Free Speech Absolutism
That the civilized world hesitates to chastise communism doesn’t make it acceptable. This post-truth hypocrisy normalizes depravity and pulverizes free thought before it becomes word or action, in ways that would bewilder even the most bigoted religious figures. What you are innocent of on Thursday, you’ll be guilty of on Friday—homophobia, biphobia, transphobia, misogyny, sexism, racism, misgendering, or hate speech.Do Words Matter?
Rushdie once mused that language was the knife he used to counter bigotry. But it’s no longer just besieged writers who’re weaponizing language as politics. Nearly everyone is.Rights belong in a hierarchy. It’s why nations demand respect toward their flag, anthem, legal-judicial-legislative codes, and war heroes. Nations place the right to privacy over some other, but not all, rights. It’s reductive to argue that these rights are symbolic anyway, and that no one should take offense because no one’s being harmed. Not that everyone is entitled to become a touch-me-not or exaggerate beyond reason the notion of harm, but there are degrees of harm and some of them are unacceptable.
Barron’s call to righteous offense is akin to the call of patriotism.
Yes, some things are sacred.
Honoring the letter of the First Amendment isn’t license to desecrate its spirit. Its point is to protect, not pervert, democracy. Absolutism glosses over this complexity. Fallible humans create fallible institutions; protecting them requires tending, not triumphalism. For all its democratic credentials, America isn’t free from the threat of communism just because its statesmen historically opposed it or because communism originated elsewhere.
Life’s Compromises
So, what can writers and artists do?For all its seemingly limitless possibilities, bounties, and joys, life is one big compromise, with sickness, loss, separation, aging, and death. Literature and art are no different. As in life, creators of literature and art must compromise. It’s more in the when, where, why, how, and how much that they find the elbow room to recreate. It’s all they can do. Even the greatest don’t create. They reorganize. They rearrange using tools, materials, processes, grammar, and formulae organized by someone else.
These tools are evident in musical notes, grammar, a camera, a chisel, and paint. All writers and artists are taught, trained, and retrained to use these tools and recreate, reorganize. They don’t create out of nothing. Their finite, imperfect nature binds their creative freedom too, compelling dependence and interdependence.

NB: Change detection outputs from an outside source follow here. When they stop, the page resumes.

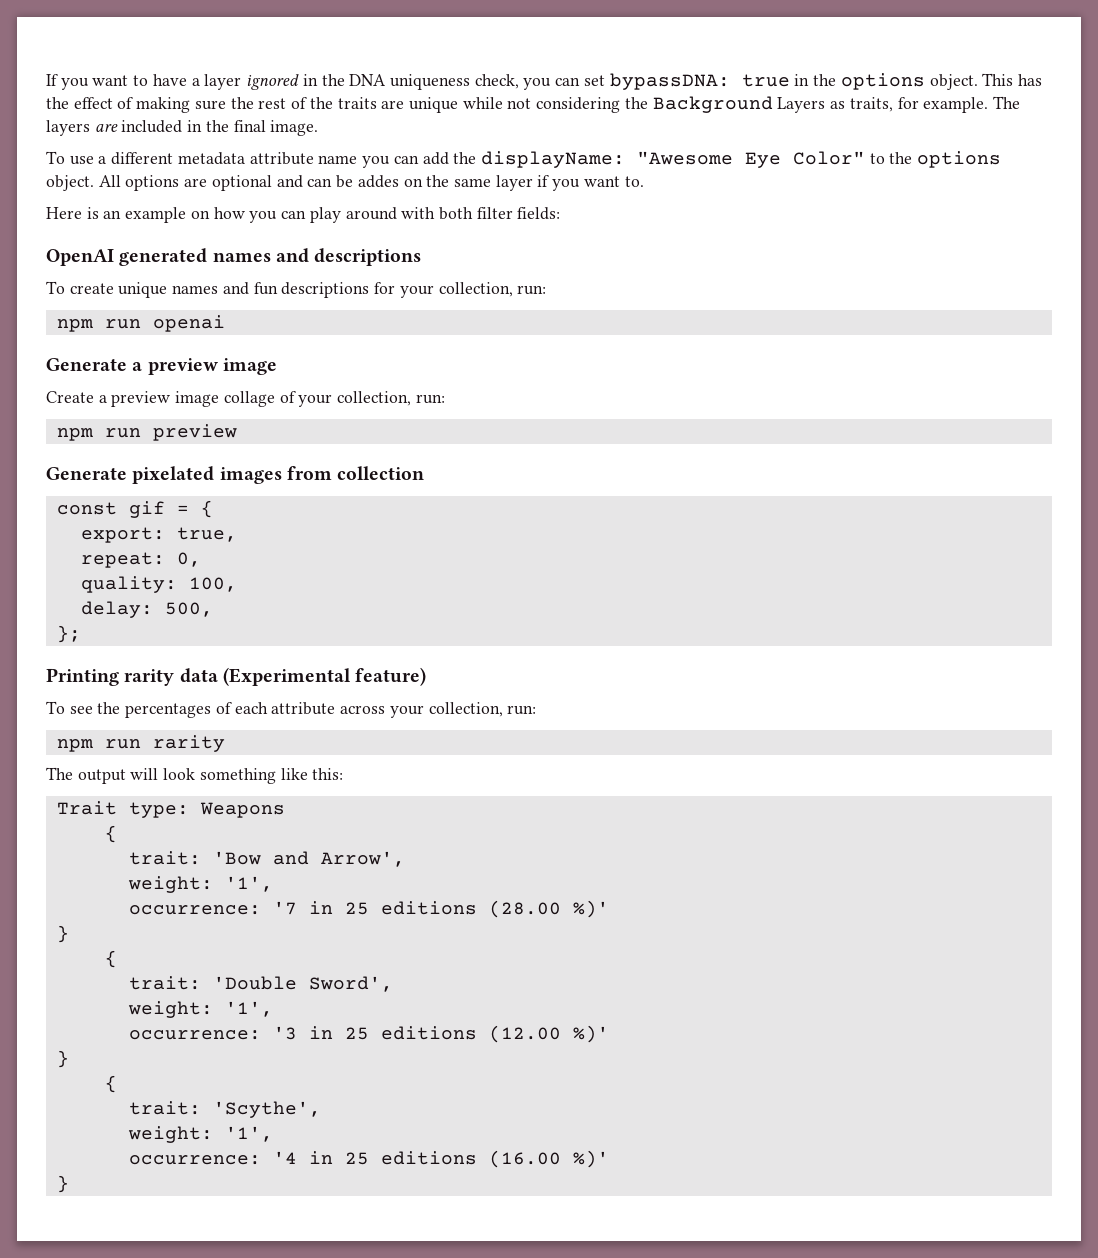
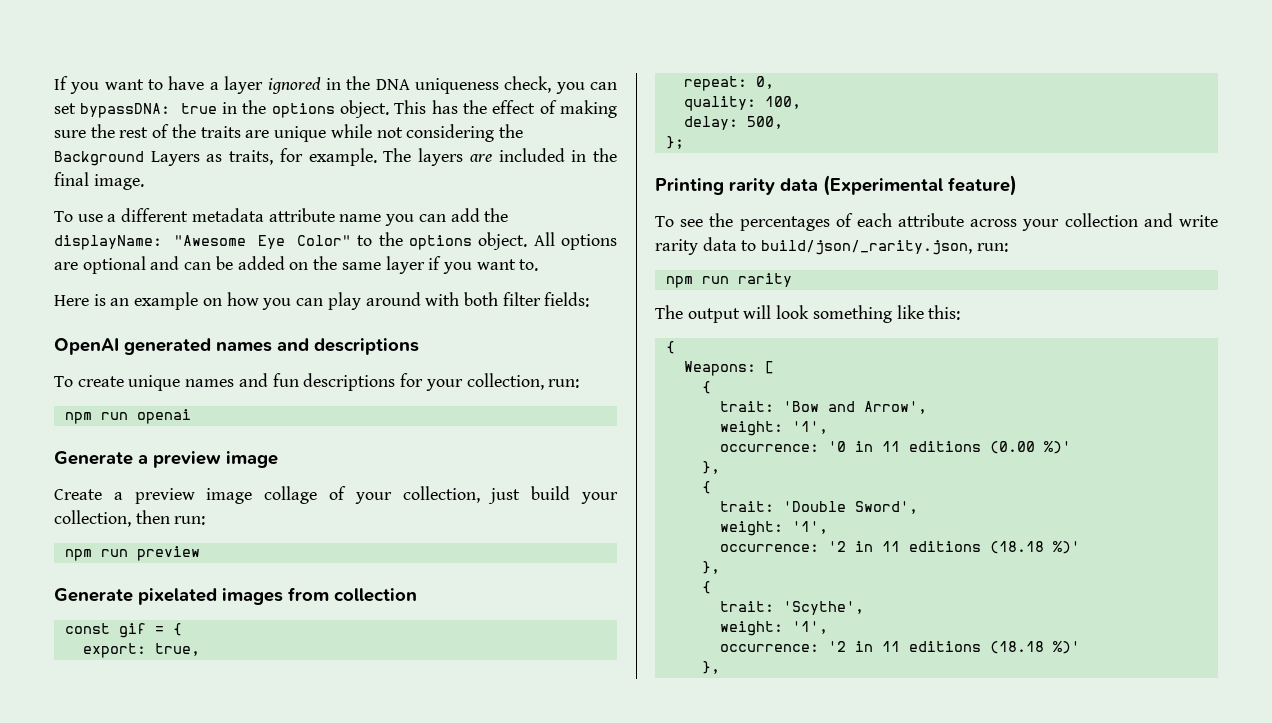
- All options are optional and can be addes on the same layer if you want to.
+ All options are optional and can be added on the same layer if you want to.
- Create a preview image collage of your collection, run:
+ Create a preview image collage of your collection, just build your collection, then run:
- To see the percentages of each attribute across your collection, run:
+ To see the percentages of each attribute across your collection and write rarity data to build/json/_rarity.json, run:
  The output will look something like this:
- Trait type: Weapons
+ {
+ Weapons: [
- occurrence: '7 in 25 editions (28.00 %)'
- }
+ occurrence: '0 in 11 editions (0.00 %)'
+ },
  trait: 'Double Sword',
  weight: '1',
- occurrence: '3 in 25 editions (12.00 %)'
- }
+ occurrence: '2 in 11 editions (18.18 %)'
+ },
  trait: 'Scythe',
  weight: '1',
- occurrence: '4 in 25 editions (16.00 %)'
- }
+ occurrence: '2 in 11 editions (18.18 %)'
+ },

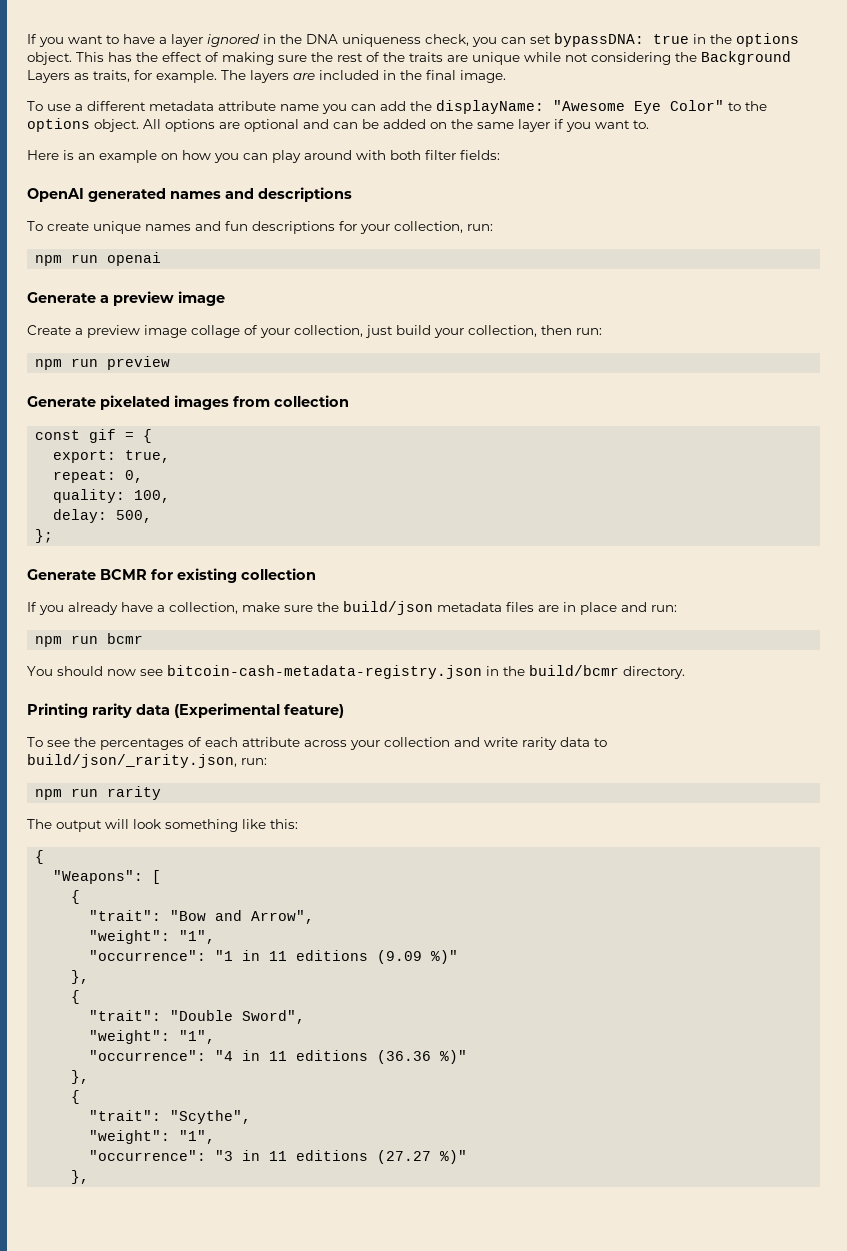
+ Generate BCMR for existing collection
+ If you already have a collection, make sure the build/json metadata files are in place and run:
+ npm run bcmr
+ You should now see bitcoin-cash-metadata-registry.json in the build/bcmr directory.
- Weapons: [
+ "Weapons": [
- trait: 'Bow and Arrow',
- weight: '1',
- occurrence: '0 in 11 editions (0.00 %)'
+ "trait": "Bow and Arrow",
+ "weight": "1",
+ "occurrence": "1 in 11 editions (9.09 %)"
  },
  {
- trait: 'Double Sword',
- weight: '1',
- occurrence: '2 in 11 editions (18.18 %)'
+ "trait": "Double Sword",
+ "weight": "1",
+ "occurrence": "4 in 11 editions (36.36 %)"
  },
  {
- trait: 'Scythe',
- weight: '1',
- occurrence: '2 in 11 editions (18.18 %)'
+ "trait": "Scythe",
+ "weight": "1",
+ "occurrence": "3 in 11 editions (27.27 %)"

If creative work delights in its freedom to offend, it must respect the freedom to be offended. Humans are unique, or there’d be no writers, or artists, or inventors. But if they go on to pervert or puff up that individualistic impulse, the ensuing individualism corrodes their humanity.
Yes, society must do all it can to stay out of an artist’s or writer’s way, resisting the temptation to heed every dog whistle. Yes, writers and artists must continue to dream, to dare, conjure new, even impossible worlds, fearlessly. Fear chokes creativity. But it’s also up to the writer and artist to be sensitive, if not, beholden to the moral and social boundaries in which he thrives, even if he must keep broadening and, occasionally, breaking artistic and aesthetic boundaries.
If nothing’s sacred, then isn’t (almost) everything at risk of being rendered profane? In the hands of an angered or alienated writer or artist, the line between sacred and profane can be all too callously blurred, and even obliterated.
Khomeini, too, used mere words, signing his fanatical fatwa. Freedom to express oneself is not a religion, but a privilege that must be kept in balance with all other rights that society holds sacred.